## EXERCISE DIRECTIONS
Leave out the pictures and restate the rest of the data exactly.

## DATA FOR THIS EXERCISE
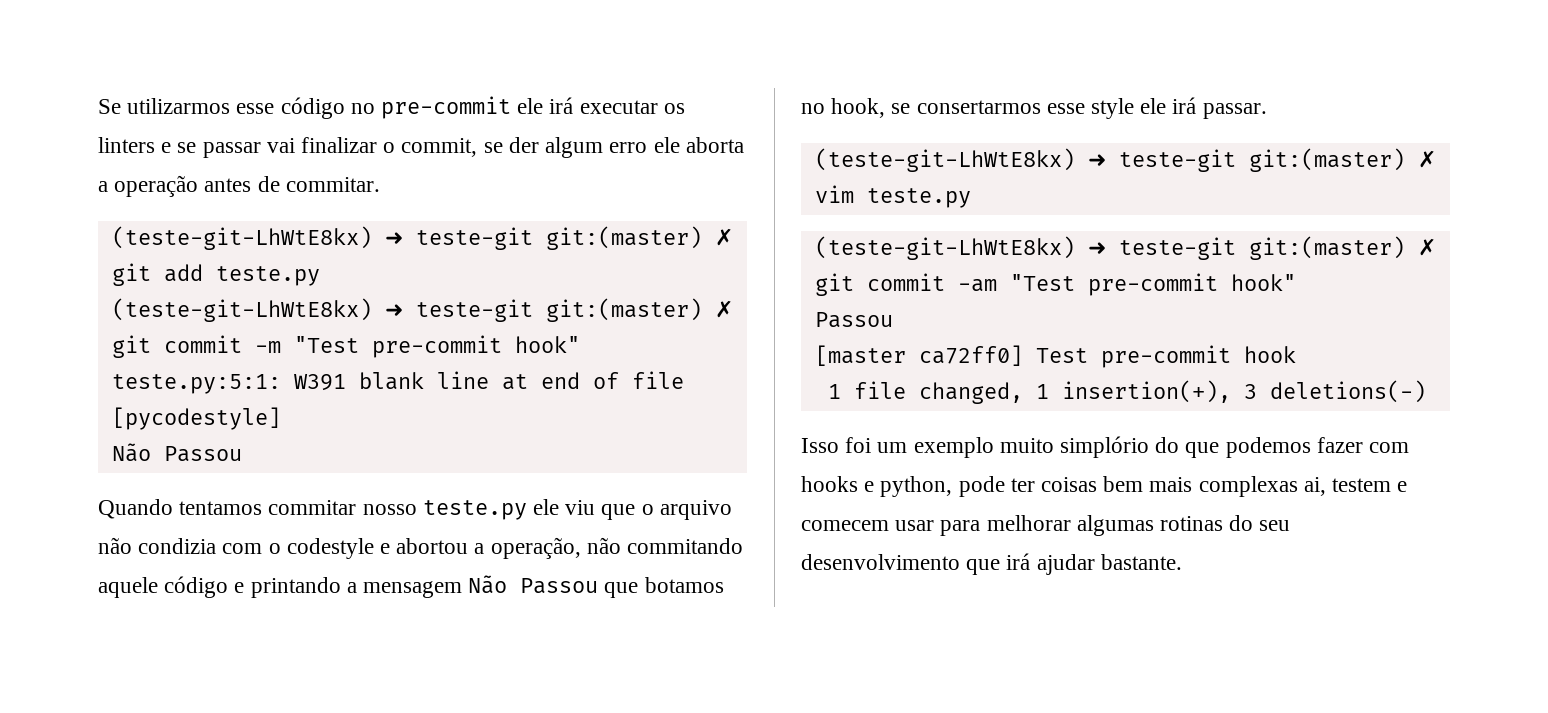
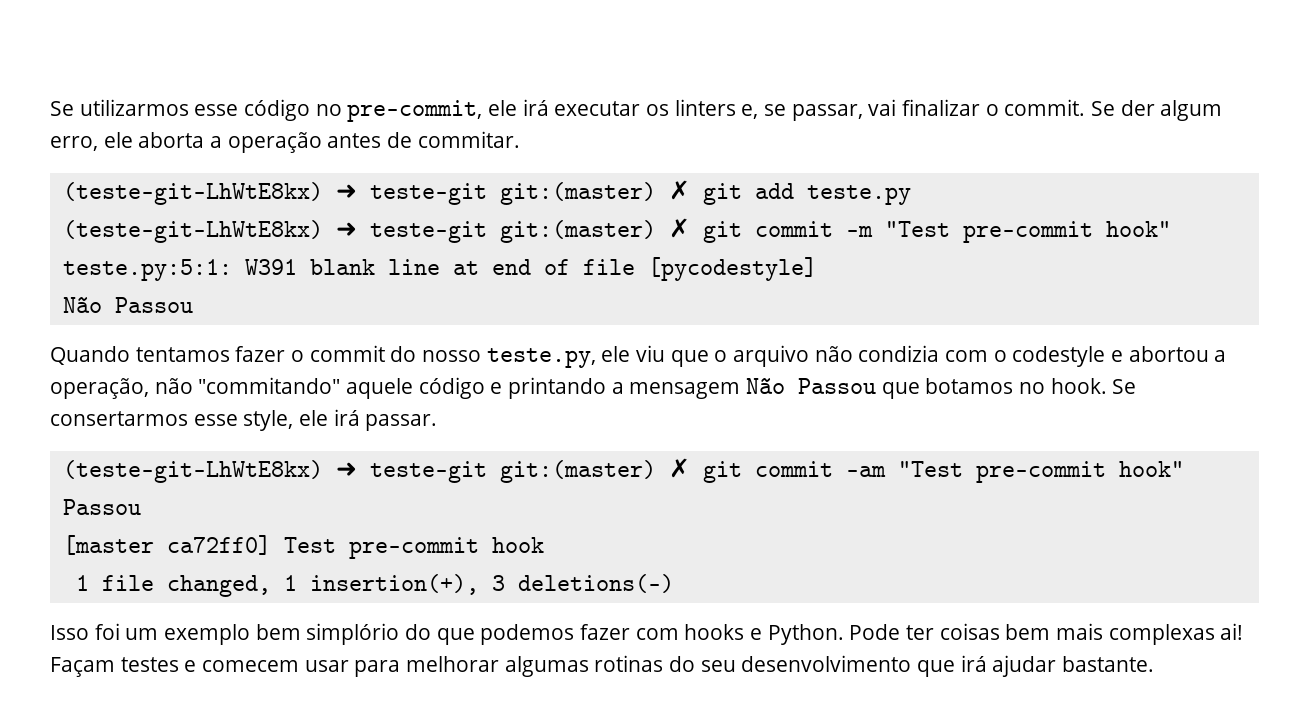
- Se utilizarmos esse código no pre-commit ele irá executar os linters e se passar vai finalizar o commit, se der algum erro ele aborta a operação antes de commitar.
+ Se utilizarmos esse código no pre-commit, ele irá executar os linters e, se passar, vai finalizar o commit. Se der algum erro, ele aborta a operação antes de commitar.
- Quando tentamos commitar nosso teste.py ele viu que o arquivo não condizia com o codestyle e abortou a operação, não commitando aquele código e printando a mensagem Não Passou que botamos no hook, se consertarmos esse style ele irá passar.
+ Quando tentamos fazer o commit do nosso teste.py, ele viu que o arquivo não condizia com o codestyle e abortou a operação, não "commitando" aquele código e printando a mensagem Não Passou que botamos no hook. Se consertarmos esse style, ele irá passar.
- (teste-git-LhWtE8kx) ➜ teste-git git:(master) ✗ vim teste.py
- Isso foi um exemplo muito simplório do que podemos fazer com hooks e python, pode ter coisas bem mais complexas ai, testem e comecem usar para melhorar algumas rotinas do seu desenvolvimento que irá ajudar bastante.
+ Isso foi um exemplo bem simplório do que podemos fazer com hooks e Python. Pode ter coisas bem mais complexas ai! Façam testes e comecem usar para melhorar algumas rotinas do seu desenvolvimento que irá ajudar bastante.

## RESULT
- Se utilizarmos esse código no pre-commit ele irá executar os linters e se passar vai finalizar o commit, se der algum erro ele aborta a operação antes de commitar.
+ Se utilizarmos esse código no pre-commit, ele irá executar os linters e, se passar, vai finalizar o commit. Se der algum erro, ele aborta a operação antes de commitar.
- Quando tentamos commitar nosso teste.py ele viu que o arquivo não condizia com o codestyle e abortou a operação, não commitando aquele código e printando a mensagem Não Passou que botamos no hook, se consertarmos esse style ele irá passar.
+ Quando tentamos fazer o commit do nosso teste.py, ele viu que o arquivo não condizia com o codestyle e abortou a operação, não "commitando" aquele código e printando a mensagem Não Passou que botamos no hook. Se consertarmos esse style, ele irá passar.
- (teste-git-LhWtE8kx) ➜ teste-git git:(master) ✗ vim teste.py
- Isso foi um exemplo muito simplório do que podemos fazer com hooks e python, pode ter coisas bem mais complexas ai, testem e comecem usar para melhorar algumas rotinas do seu desenvolvimento que irá ajudar bastante.
+ Isso foi um exemplo bem simplório do que podemos fazer com hooks e Python. Pode ter coisas bem mais complexas ai! Façam testes e comecem usar para melhorar algumas rotinas do seu desenvolvimento que irá ajudar bastante.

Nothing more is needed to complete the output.